Local rules - Eastern Plains
Kit Carson County is a statutory county, and most land here is unincorporated
Kit Carson County runs as a statutory county under state law, and outside the towns the county handles land use, so the rules for a parcel depend on who governs it.
Published June 10, 2026 - Last verified June 15, 2026
In Colorado, most counties are “statutory,” meaning they operate under the powers the state legislature grants. Two counties, Pitkin and Weld, are “home rule” counties with their own charters, and Denver and Broomfield are consolidated city-counties that run under their own arrangements. Kit Carson County, like most of the state, is a statutory county.
What that means on the ground: a statutory county does what state law allows, no more.
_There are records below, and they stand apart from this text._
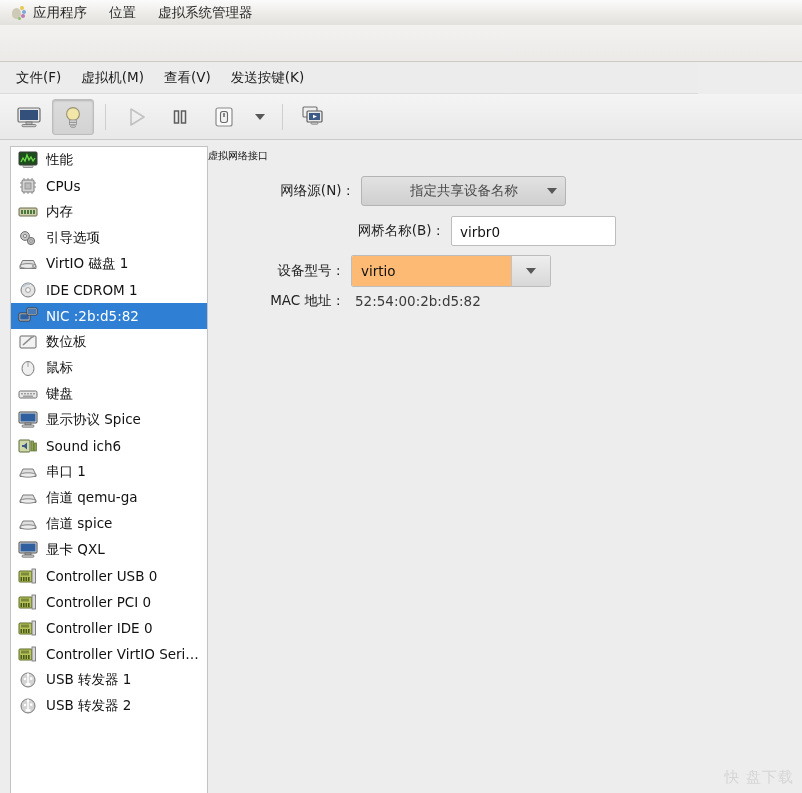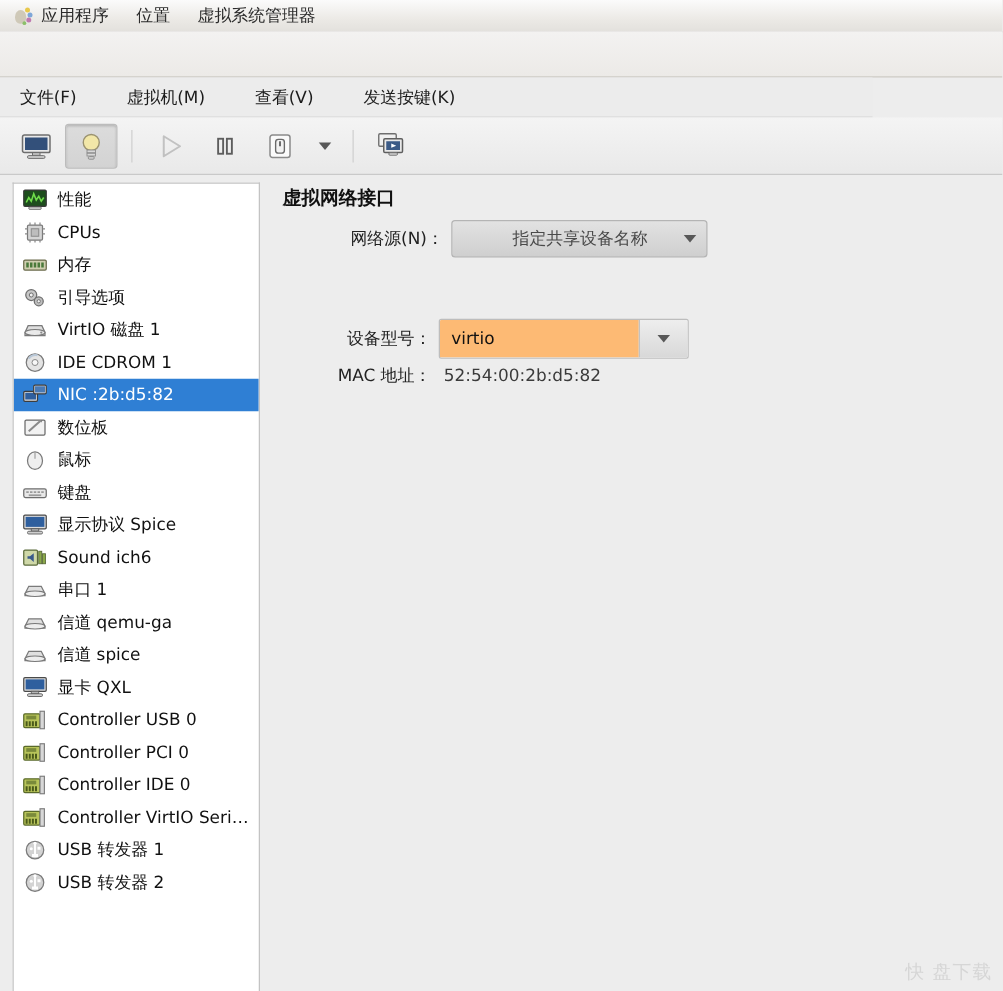"文件(F)" #menubar { gap: 20px -> none }
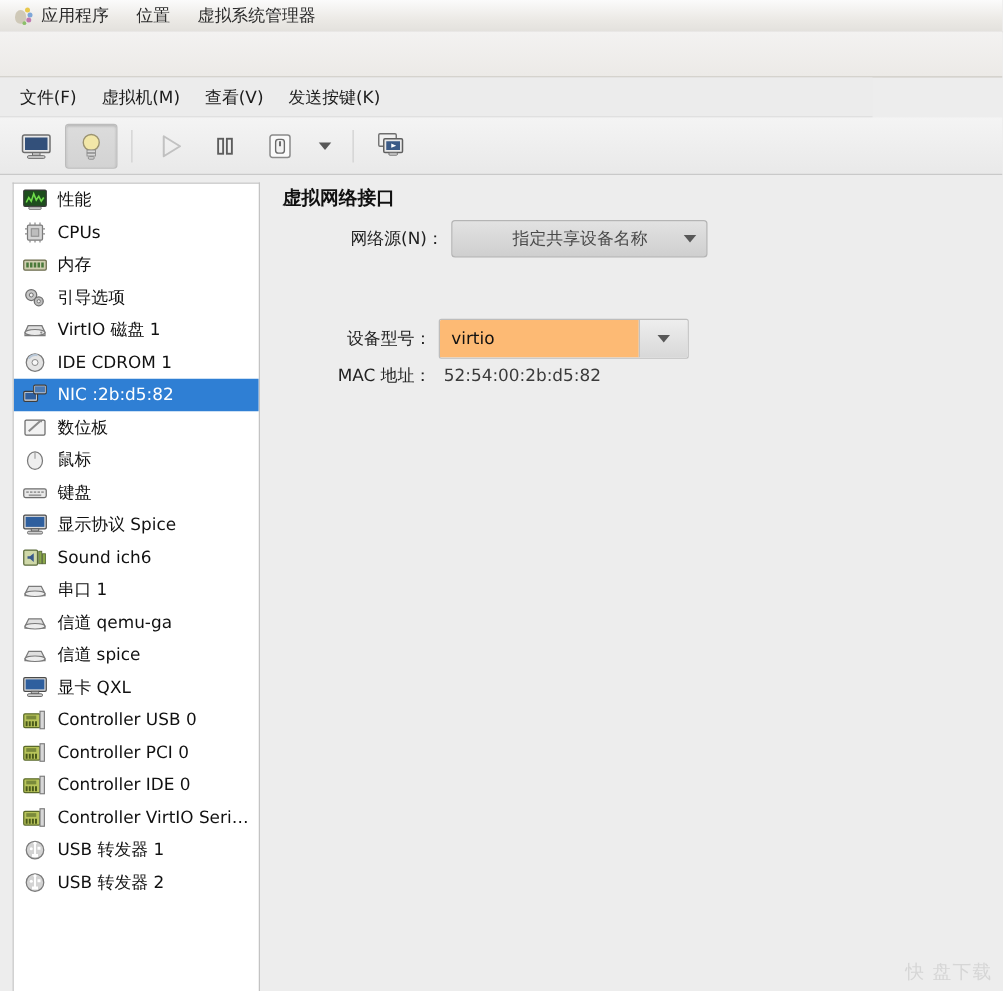"虚拟网络接口" #detail-title { font-size: 15px -> 10px; font-weight: bold -> normal; left: 18px -> 0 }
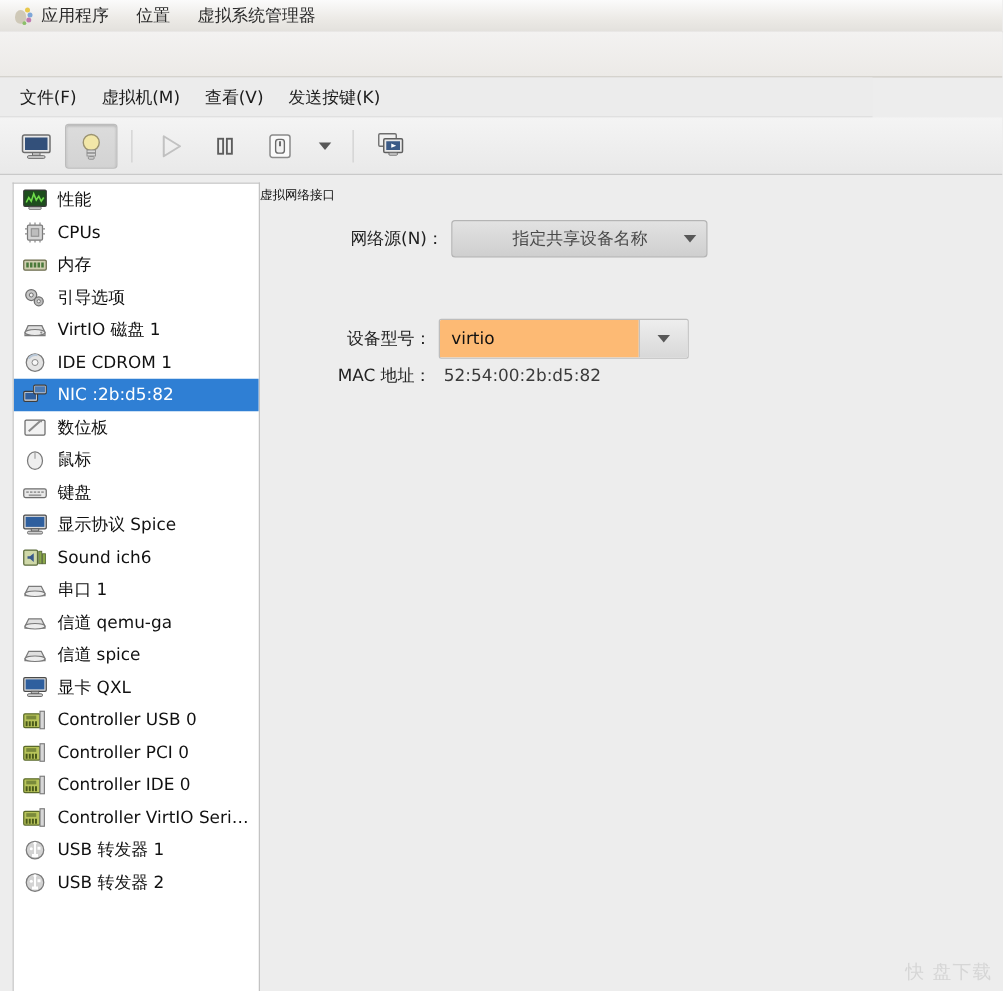"网桥名称(B)：" div.frow { html: none -> <div> <span>网桥名称(B)：</span> <span>virbr0</span> </div> }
For a buyer, the bigger practical question is usually who governs the specific piece of land. Inside the limits of a town such as Burlington or Stratton, the town sets the rules. Outside those limits, on the wide stretches of unincorporated county, the county does, through its land use office.
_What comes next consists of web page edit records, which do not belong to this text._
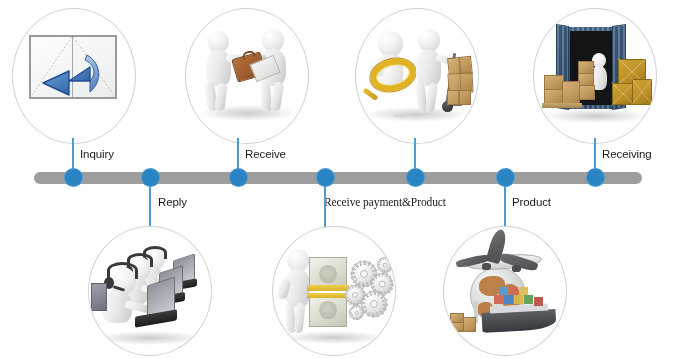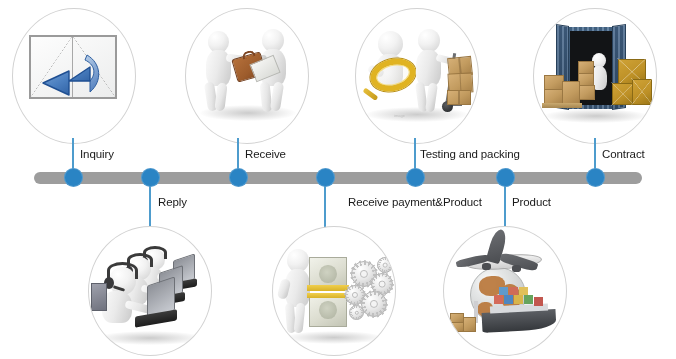"Testing and packing" div.lbl { html: <div>Testing and packing</div> -> none }
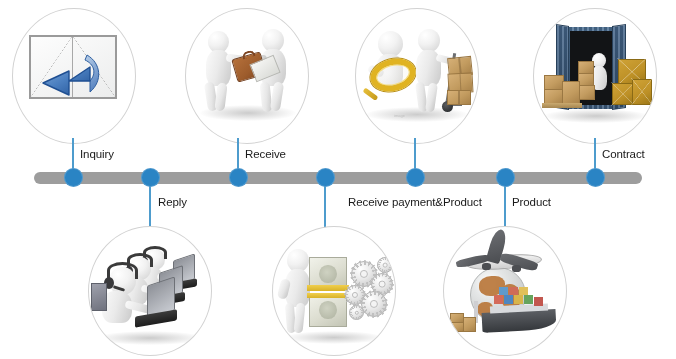"Contract" div.lbl { text: Contract -> Receiving }
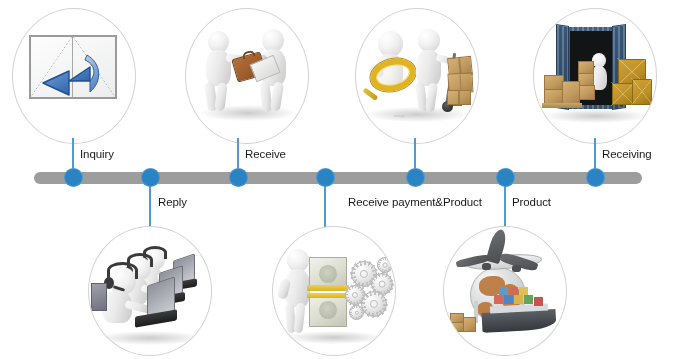"Receive payment&Product" div.lbl { font-family: none -> Liberation Serif, serif; left: 348px -> 324px }
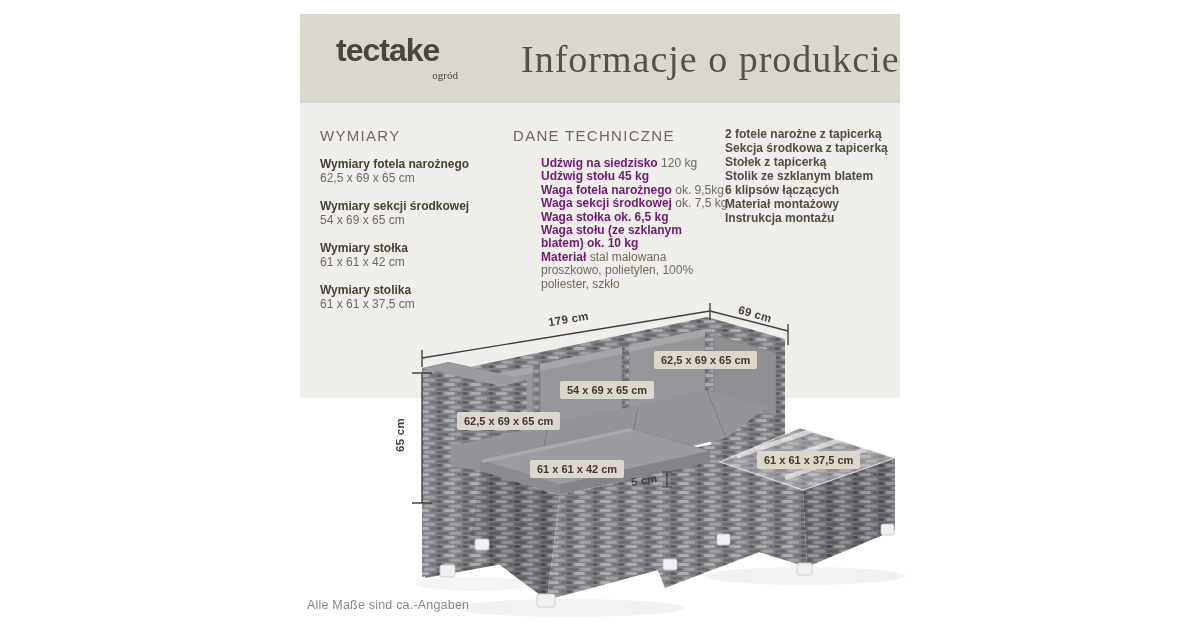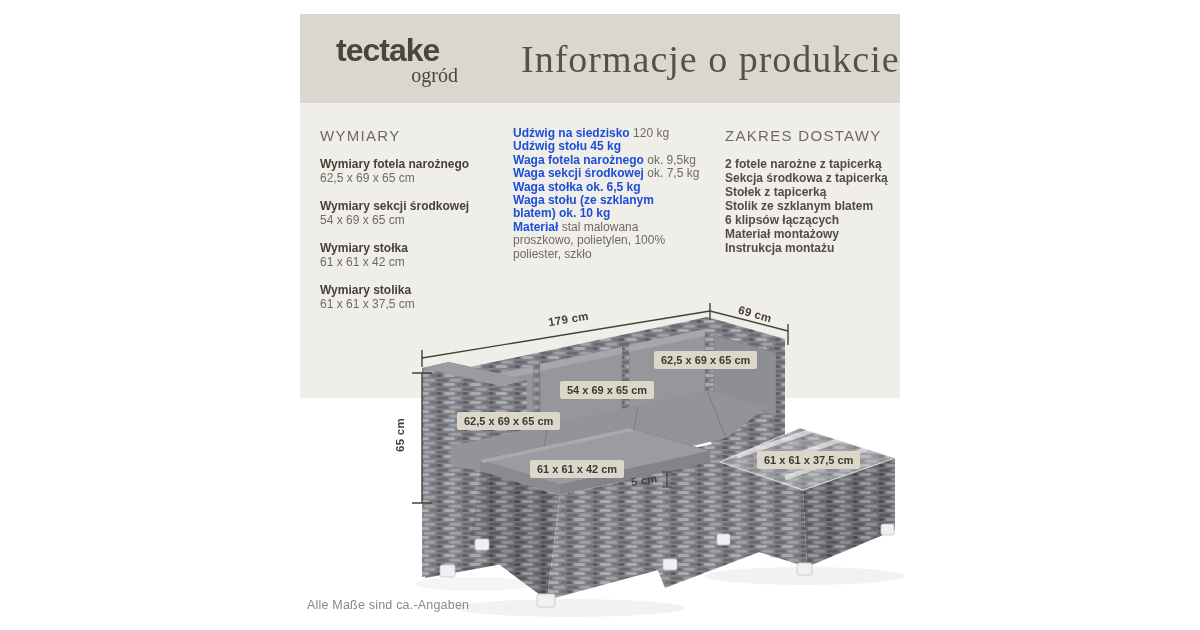"ogród" .logo-sub { font-size: 20px -> 11px }
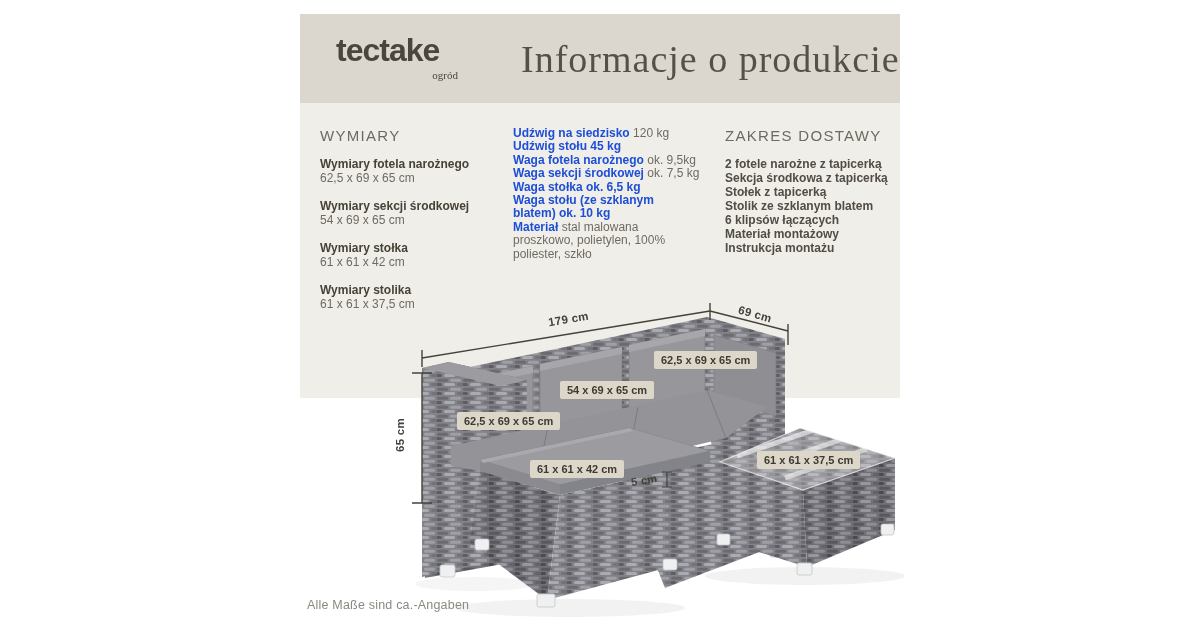"DANE TECHNICZNE" h2.col-heading { html: none -> <h2>DANE TECHNICZNE</h2> }
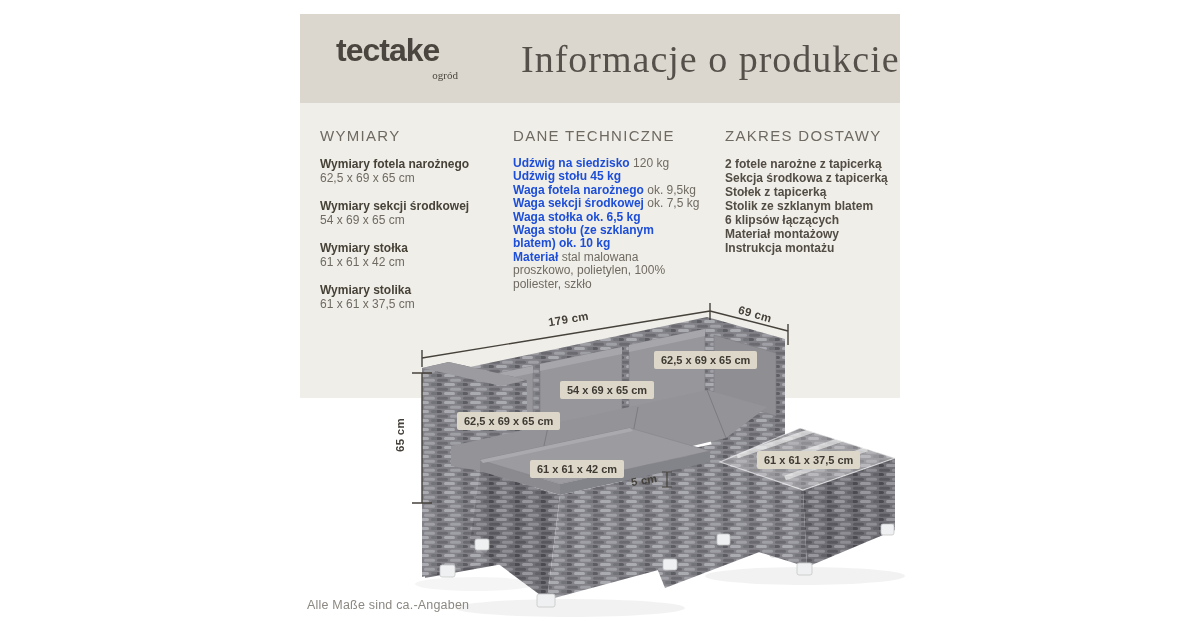"ZAKRES DOSTAWY" h2.col-heading { html: <h2>ZAKRES DOSTAWY</h2> -> none }
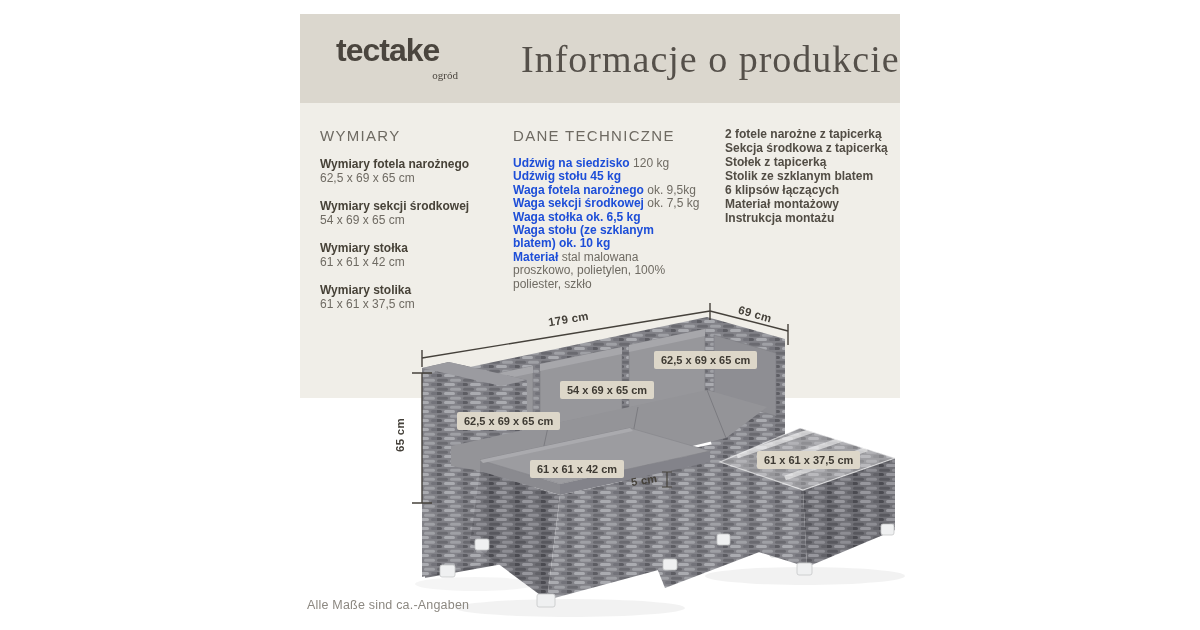"Udźwig na siedzisko" .t-line .b { color: #1d4ed8 -> #701a75; margin-left: none -> 28px }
“Unincorporated” does not mean “no rules.” The county can still have requirements around land use, building, septic systems, and how a parcel may be split or used. A mailing address with a town name does not always mean the property is inside that town.
So before you assume what you can build or run on a parcel here, find out which jurisdiction it sits in, then check that office. For unincorporated land, start with the Kit Carson County Land Use department.